Frankliniella occidentalis- known as Western Flower Thrips or Californian Thrips, is a small insect originating on the West Coast of North America, which spread through much of Europe in the 1980’s as a consequence of the international trade in plants. It is now established as a major pest in most parts of the world. Adult thrips have delicate, hair-fringed wings that allow them to move into and through crops. Western Flower Thrips adults are attracted by flower odours. Once in flowers, they feed on pollen and on developing petals, causing blemishes that reduce the value of cut flowers. Some flower varieties and colours are more prone to damage than others. Eggs are generally laid in leaf tissue or developing fruit, and can cause small, hard, ‘warts’. Feeding on developing fruit also causes damage, typically seen as a roughening and hardening of the surface. In sweet peppers this generally shows as a ‘corkiness’ of the surface, whilst in strawberries the affected areas fail to develop, and can appear golden: the fruit becomes distorted, and market value is reduced. Larvae are small, usually orange in colour, and have only two feeding stages before dropping to the ground. In the upper layers of the soil they form a non-feeding pre-pupa, then a pupa, and at this stage they are vulnerable to some soil dwelling predators. Some pupation can also occur amongst foliage.
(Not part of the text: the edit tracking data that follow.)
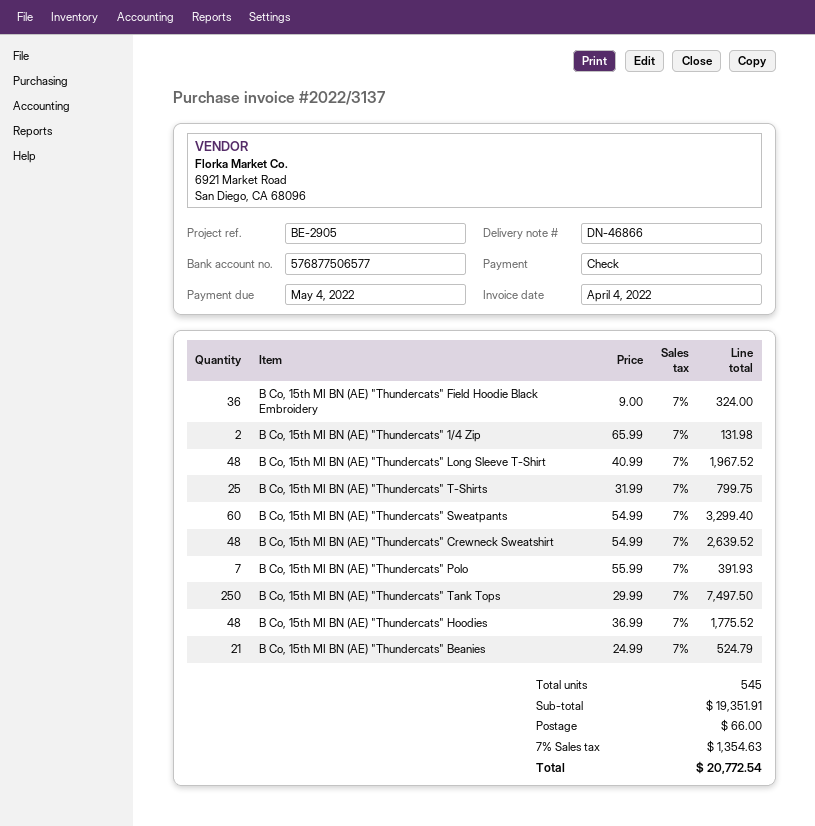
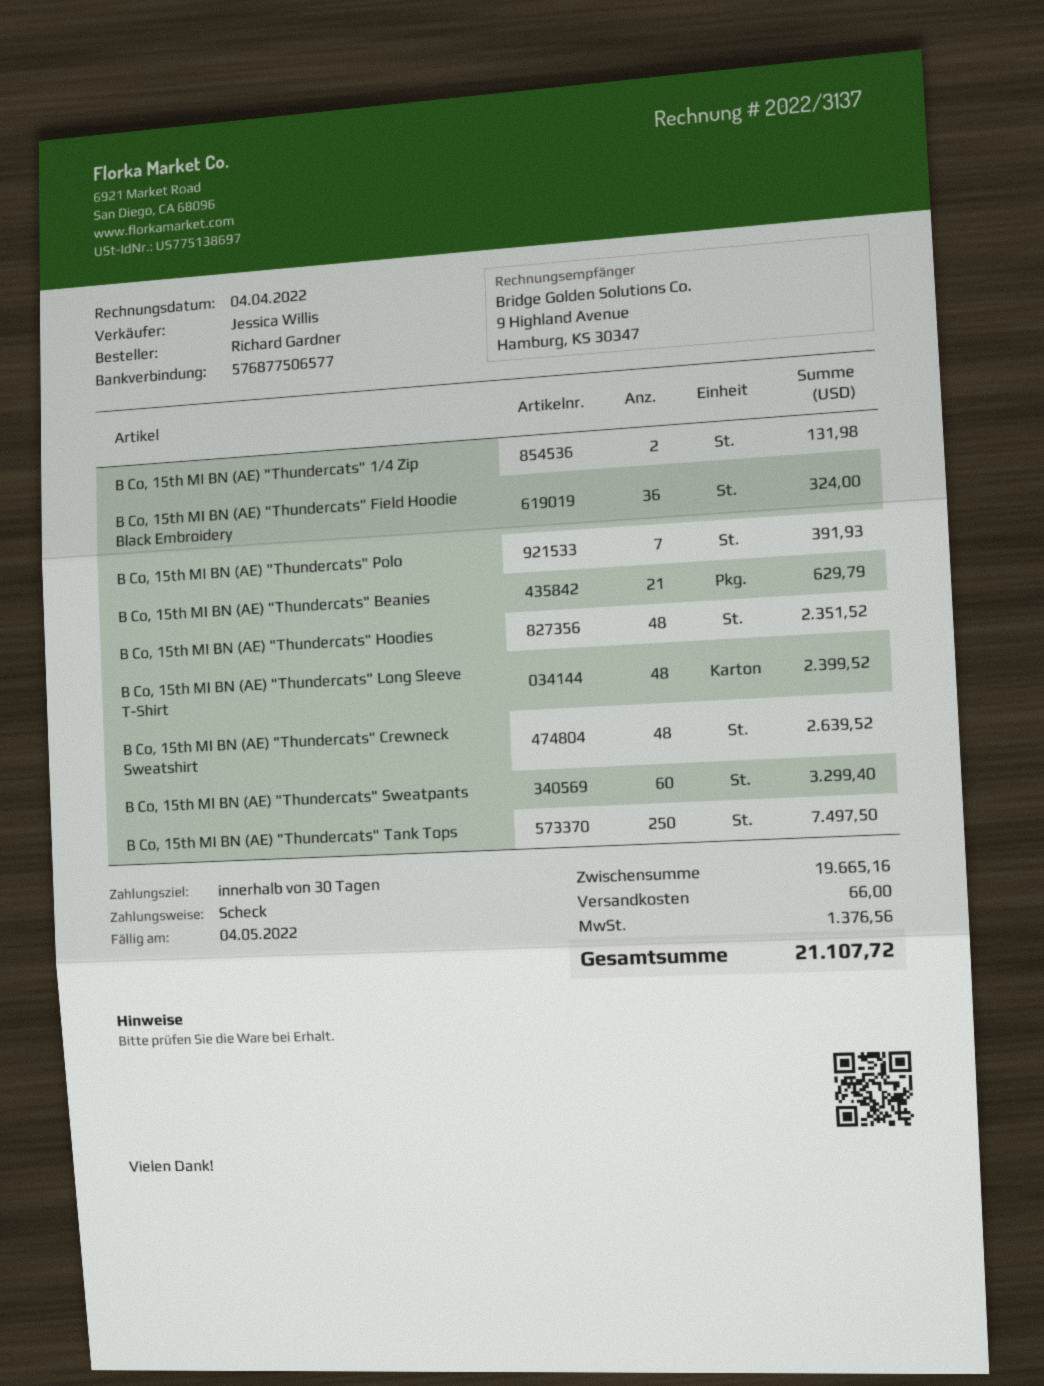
B Co, 15th MI BN (AE) "Thundercats" Long Sleeve T-Shirt: 48 for 1967.52 -> 48 for 2399.52
B Co, 15th MI BN (AE) "Thundercats" T-Shirts: 25 for 799.75 -> none
B Co, 15th MI BN (AE) "Thundercats" Hoodies: 48 for 1775.52 -> 48 for 2351.52
B Co, 15th MI BN (AE) "Thundercats" Beanies: 21 for 524.79 -> 21 for 629.79
subtotal: 19351.91 -> 19665.16
tax: 1354.63 -> 1376.56
total: 20772.54 -> 21107.72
Frankliniella occidentalis is also responsible for transmission of numerous virus diseases to plants, the most important of which are protected crops are Tomato Spotted Wilt Virus (TSWV) and Impatiens Necrotic Spot Virus (INSV), both affecting peppers and a wide range of ornamental crops. Virus diseases are generally acquired by first instar larvae feeding on infected leaf tissue. These larvae are unable to transmit the virus until they become adults. Later larval stages and adults are unable to acquire the virus, but infected adults can transmit virus to fresh, uninfected plants, thus spreading the disease from plant to plant within the crop, and into new crops. Other species of thrip are also major crops pests, including Onion thrips (Thrips tabaci).